Still, to critics of electronic voting, McCormack will likely continue to be dismissed as a shill for vendors who at best want to foist bad software and faulty machinery onto the public, at public expense, and at worst are part of a cabal to allow conservative Republicans to steal elections.

There is no denying that McCormack foolishly allowed her photo to be reproduced on a Diebold brochure, giving fuel to assertions that she is looking out for the interests of voting companies. She didn’t help her case any when she told county supervisors that vendors wouldn’t make much money in Los Angeles County if they have to pay for every ballot to be hand-counted.

What McCormack could have said, and should have said, was that the county could be left without vendors of election machines at all if they can’t make any money here. That outcome may be just fine, especially if the companies produce systems that are easily corrupted. The point is that McCormack had frontline, practical experience in running elections in the nation’s largest county. That may have led her to be too close to vendors; it also provided the county with fairly smooth voting days here, especially considering the number of elections (88 cities, the county, statewide elections) and the volume of ballots. If California’s February primary also goes smoothly, McCormack will no doubt be blasted for having complained that Bowen’s decertification decision [pdf] would throw voting day into chaos. If there are problems, she’ll be branded as the person who left things in disarray.

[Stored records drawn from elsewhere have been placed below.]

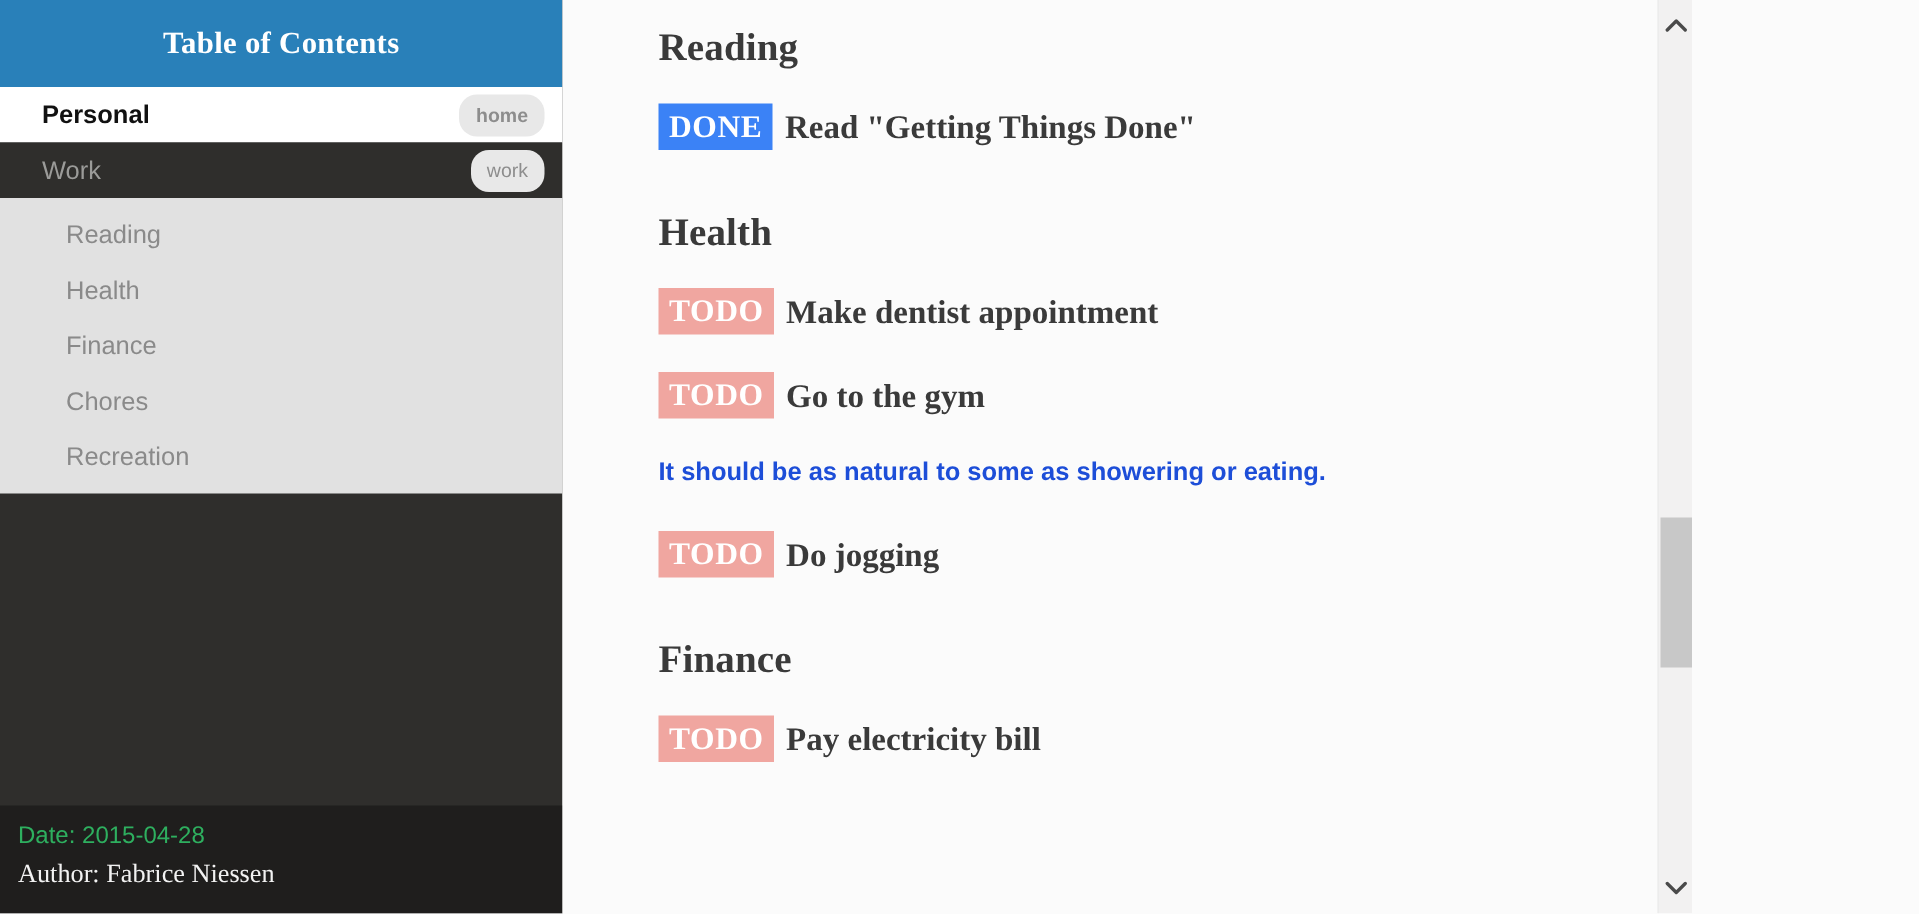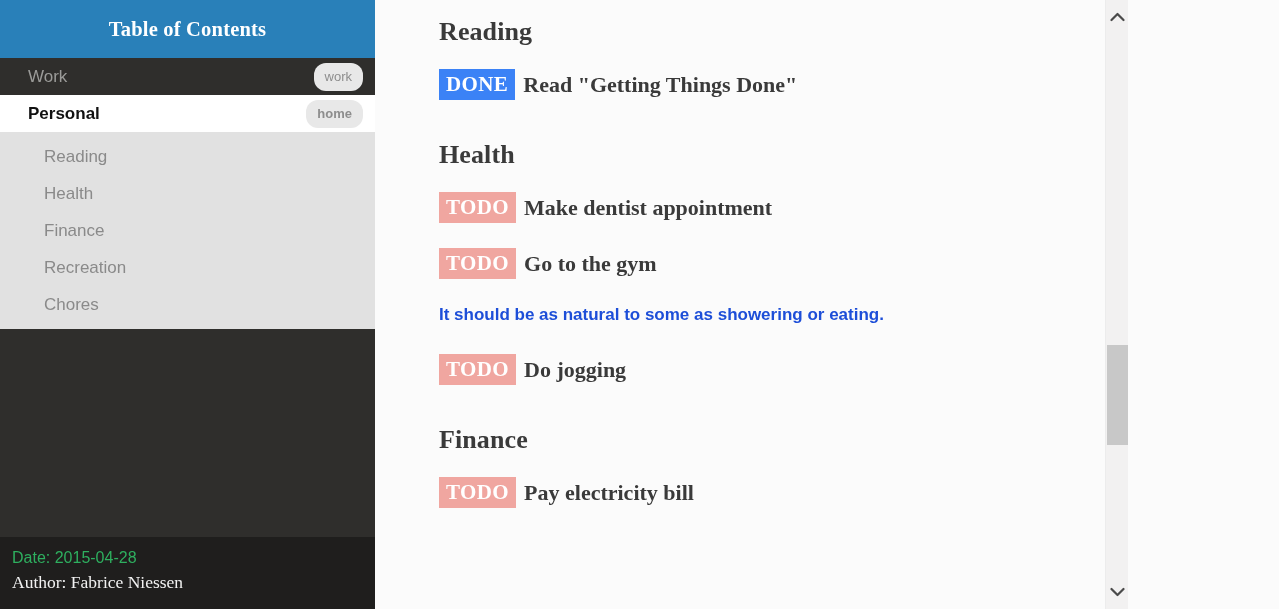--- a/index.html
+++ b/index.html
@@ -248,14 +248,14 @@
 
     <div class="toc-body">
 
+      <div class="toc-row level1 active">
+        <span class="row-label">Personal</span>
+        <span class="tag-pill">home</span>
+      </div>
+
       <div class="toc-row level1">
         <span class="row-label">Work</span>
         <span class="tag-pill">work</span>
-      </div>
-
-      <div class="toc-row level1 active">
-        <span class="row-label">Personal</span>
-        <span class="tag-pill">home</span>
       </div>
 
       <div class="toc-sublist">

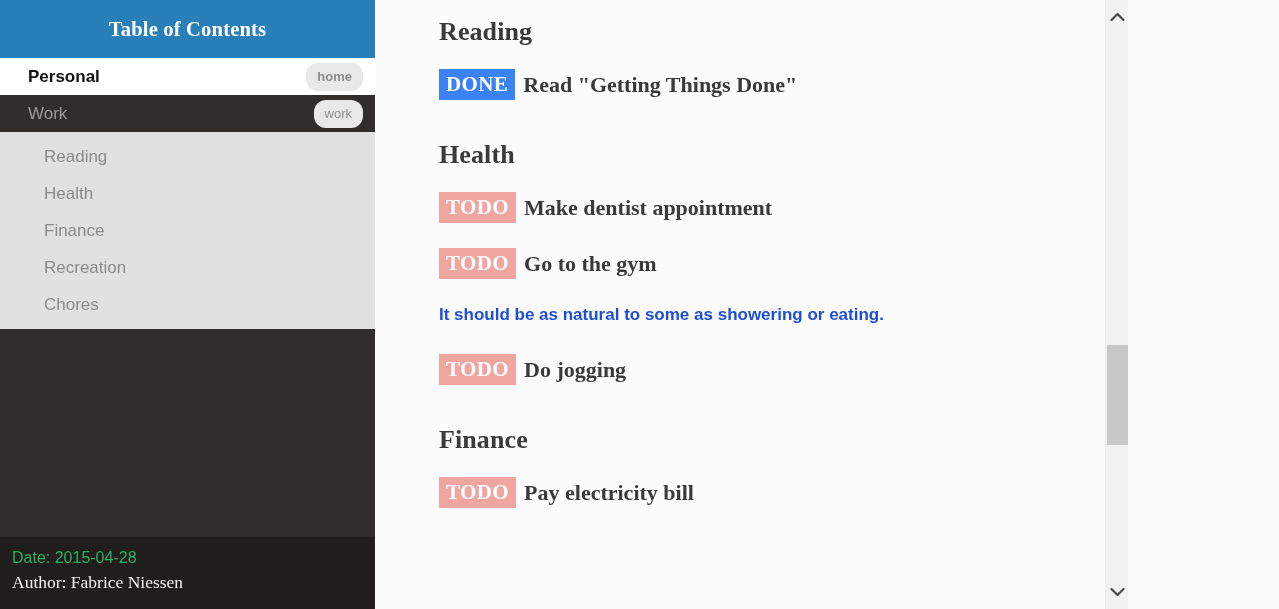--- a/index.html
+++ b/index.html
@@ -269,10 +269,10 @@
           <span class="row-label">Finance</span>
         </div>
         <div class="toc-row level2">
+          <span class="row-label">Chores</span>
+        </div>
+        <div class="toc-row level2">
           <span class="row-label">Recreation</span>
-        </div>
-        <div class="toc-row level2">
-          <span class="row-label">Chores</span>
         </div>
       </div>
 

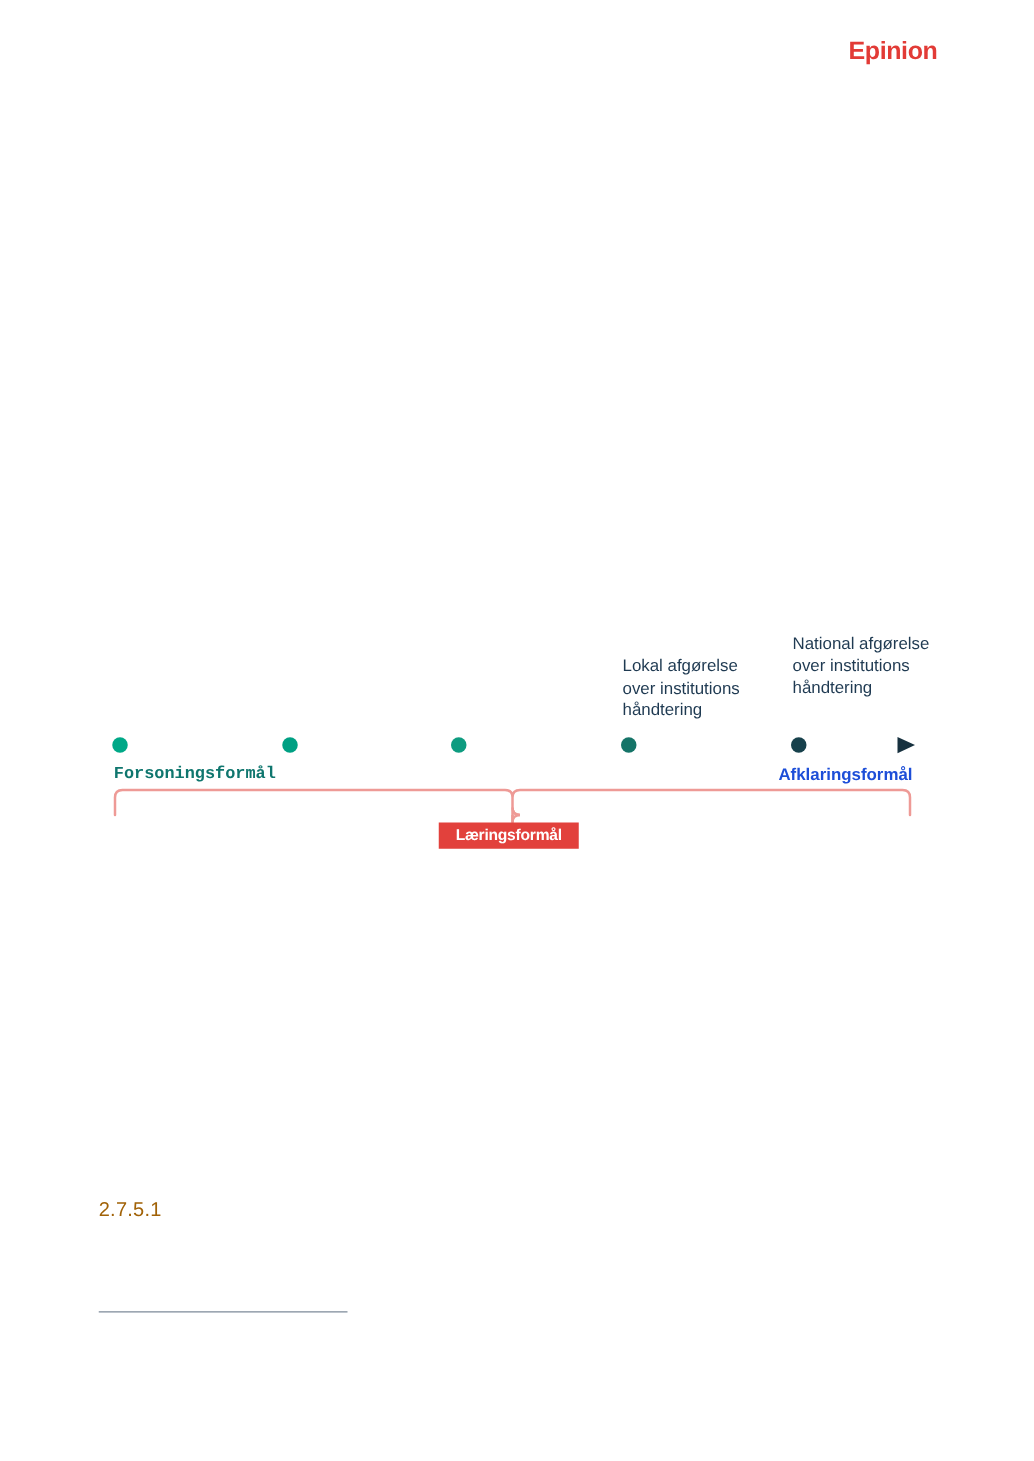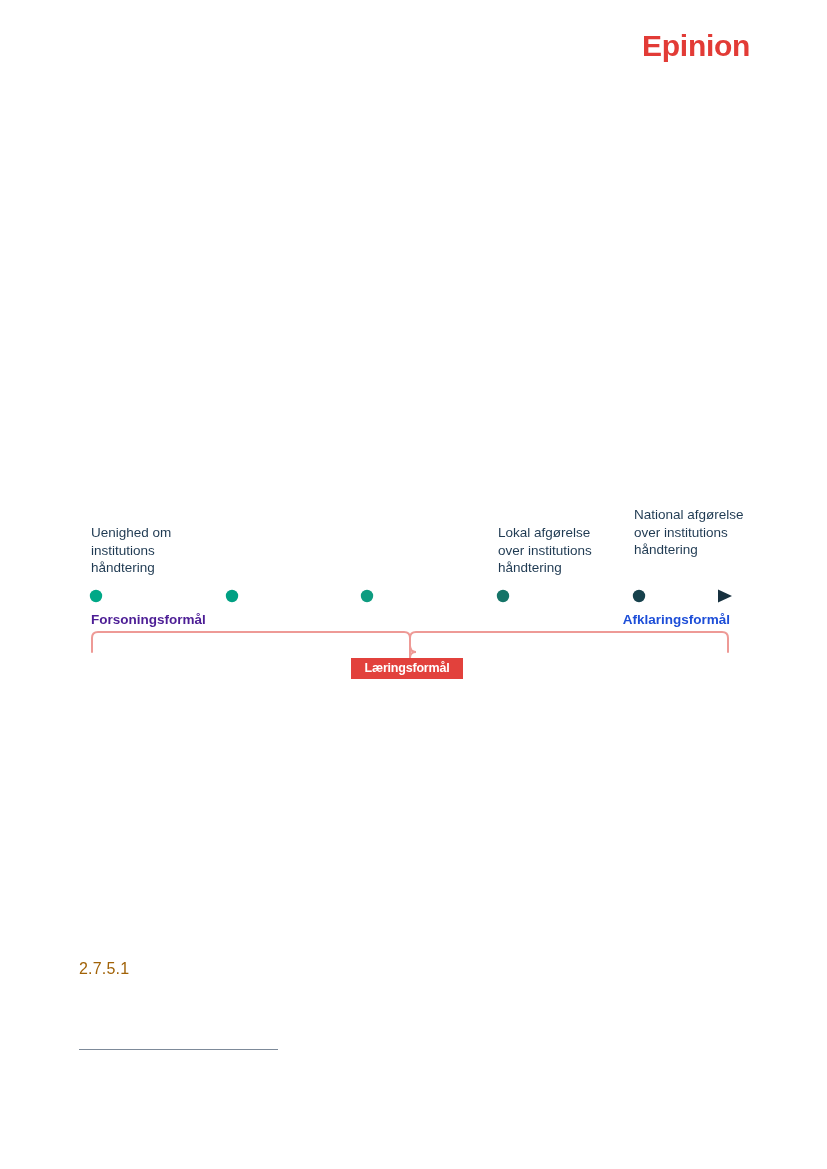--- a/index.html
+++ b/index.html
@@ -22,7 +22,7 @@
     position: absolute;
     top: 31px;
     right: 77px;
-    font-size: 30px;
+    font-size: 20px;
     font-weight: bold;
     letter-spacing: -0.3px;
     color: #E23B36;

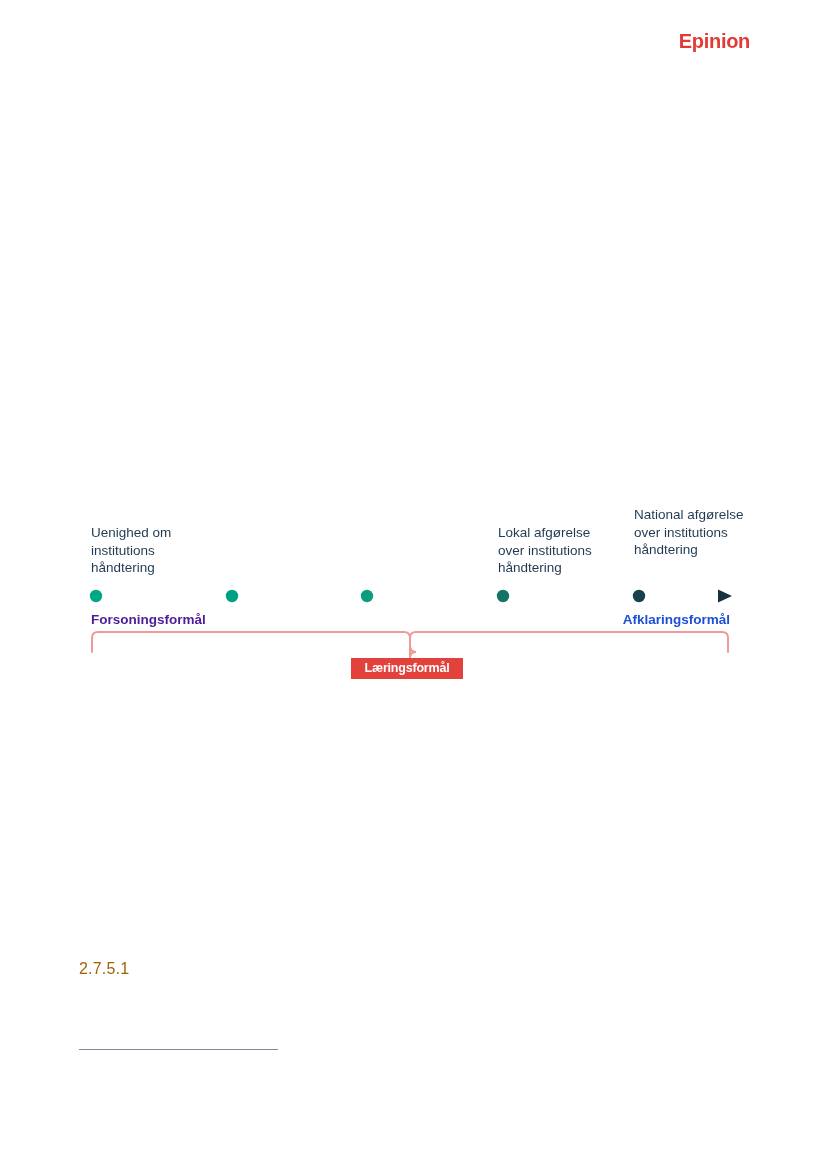--- a/index.html
+++ b/index.html
@@ -130,7 +130,6 @@
 
 <div class="figure">
 
-  <div class="stage-label" style="left:91px; top:524px;">Uenighed om institutions håndtering</div>
   <div class="stage-label" style="left:498px; top:524px;">Lokal afgørelse over institutions håndtering</div>
   <div class="stage-label" style="left:634px; top:506px;">National afgørelse over institutions håndtering</div>
 

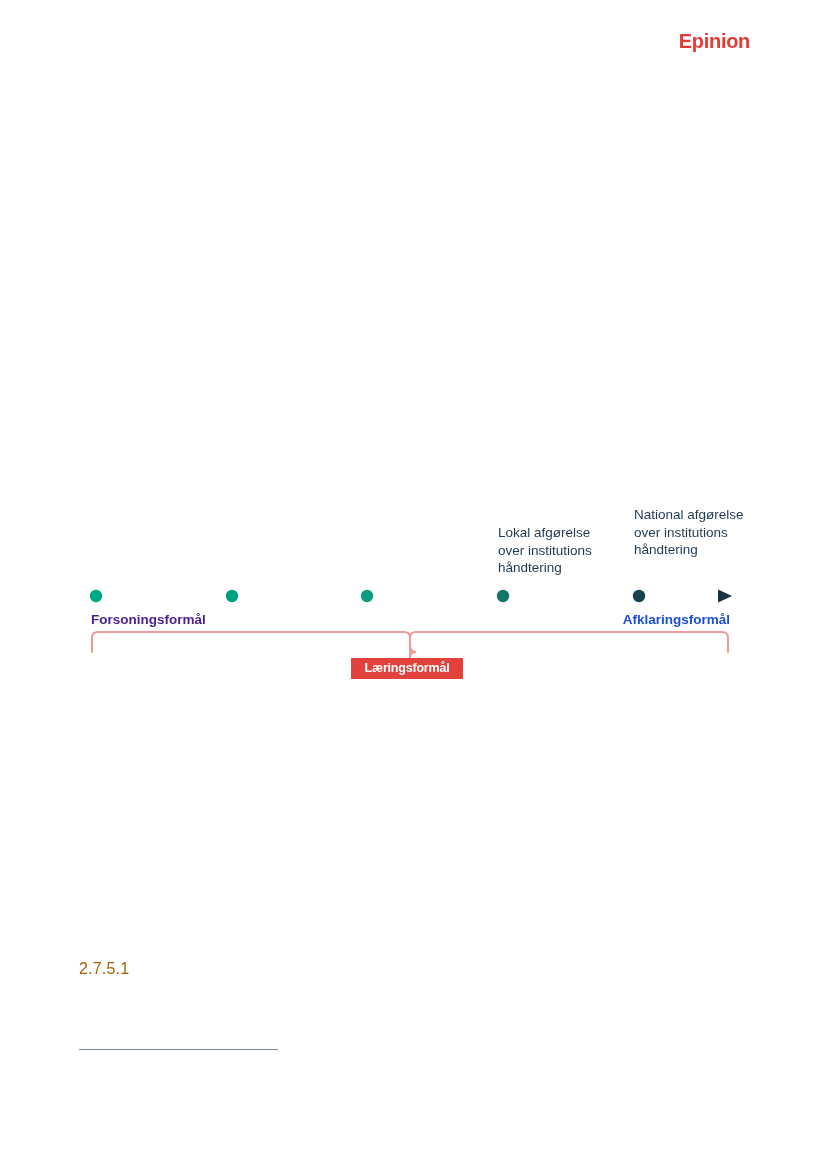--- a/index.html
+++ b/index.html
@@ -68,7 +68,8 @@
   .purpose.left {
     left: 91px;
     top: 612px;
-    color: #4c1d95;
+    color: #0f766e;
+    font-family: Liberation Mono, monospace;
   }
   .purpose.right {
     left: 620px;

The Times editorial page noted the severe problems found in Bowen’s top-to-bottom review of California voting systems and backed her decision to decertify. But the page also expressed alarm at the politicization, however unintentional, of the process. Bowen, a Democrat, reversed certification decisions made by her predecessor, Republican Bruce McPherson [pdf], six months earlier. The next secretary of state could reverse all over again--unless certification decisions are turned over to a nonpartisan (or at least bipartisan) panel, as they once were in California.